▶ [Task item] Copy out the entries exactly. Print them in full.

▶ [Listed entries]
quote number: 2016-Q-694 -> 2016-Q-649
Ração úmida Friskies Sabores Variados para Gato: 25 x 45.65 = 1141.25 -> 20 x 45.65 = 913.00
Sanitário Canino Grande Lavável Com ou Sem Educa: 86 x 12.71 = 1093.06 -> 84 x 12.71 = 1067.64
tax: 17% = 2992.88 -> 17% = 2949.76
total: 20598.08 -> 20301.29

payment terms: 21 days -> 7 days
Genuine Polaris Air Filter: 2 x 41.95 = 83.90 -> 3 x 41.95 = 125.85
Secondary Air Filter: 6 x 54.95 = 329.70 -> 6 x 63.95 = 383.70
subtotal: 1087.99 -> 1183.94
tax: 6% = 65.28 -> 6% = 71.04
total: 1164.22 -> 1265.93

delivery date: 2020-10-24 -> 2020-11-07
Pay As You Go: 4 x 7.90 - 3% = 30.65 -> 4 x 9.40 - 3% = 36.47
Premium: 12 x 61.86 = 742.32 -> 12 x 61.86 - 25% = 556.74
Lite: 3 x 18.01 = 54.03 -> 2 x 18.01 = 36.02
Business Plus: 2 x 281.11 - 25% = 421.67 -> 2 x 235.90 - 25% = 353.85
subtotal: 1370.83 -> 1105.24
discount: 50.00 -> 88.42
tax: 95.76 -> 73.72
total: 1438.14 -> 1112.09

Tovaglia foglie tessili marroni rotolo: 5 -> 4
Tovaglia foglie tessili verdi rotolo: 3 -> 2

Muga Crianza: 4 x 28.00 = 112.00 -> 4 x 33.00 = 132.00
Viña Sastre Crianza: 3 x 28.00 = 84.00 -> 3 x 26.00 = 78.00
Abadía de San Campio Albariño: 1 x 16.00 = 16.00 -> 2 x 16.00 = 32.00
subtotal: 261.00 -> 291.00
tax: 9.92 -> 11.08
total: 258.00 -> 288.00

▶ [The completed task]
quote number: 2016-Q-694 -> 2016-Q-649
Ração úmida Friskies Sabores Variados para Gato: 25 x 45.65 = 1141.25 -> 20 x 45.65 = 913.00
Sanitário Canino Grande Lavável Com ou Sem Educa: 86 x 12.71 = 1093.06 -> 84 x 12.71 = 1067.64
tax: 17% = 2992.88 -> 17% = 2949.76
total: 20598.08 -> 20301.29

payment terms: 21 days -> 7 days
Genuine Polaris Air Filter: 2 x 41.95 = 83.90 -> 3 x 41.95 = 125.85
Secondary Air Filter: 6 x 54.95 = 329.70 -> 6 x 63.95 = 383.70
subtotal: 1087.99 -> 1183.94
tax: 6% = 65.28 -> 6% = 71.04
total: 1164.22 -> 1265.93

delivery date: 2020-10-24 -> 2020-11-07
Pay As You Go: 4 x 7.90 - 3% = 30.65 -> 4 x 9.40 - 3% = 36.47
Premium: 12 x 61.86 = 742.32 -> 12 x 61.86 - 25% = 556.74
Lite: 3 x 18.01 = 54.03 -> 2 x 18.01 = 36.02
Business Plus: 2 x 281.11 - 25% = 421.67 -> 2 x 235.90 - 25% = 353.85
subtotal: 1370.83 -> 1105.24
discount: 50.00 -> 88.42
tax: 95.76 -> 73.72
total: 1438.14 -> 1112.09

Tovaglia foglie tessili marroni rotolo: 5 -> 4
Tovaglia foglie tessili verdi rotolo: 3 -> 2

Muga Crianza: 4 x 28.00 = 112.00 -> 4 x 33.00 = 132.00
Viña Sastre Crianza: 3 x 28.00 = 84.00 -> 3 x 26.00 = 78.00
Abadía de San Campio Albariño: 1 x 16.00 = 16.00 -> 2 x 16.00 = 32.00
subtotal: 261.00 -> 291.00
tax: 9.92 -> 11.08
total: 258.00 -> 288.00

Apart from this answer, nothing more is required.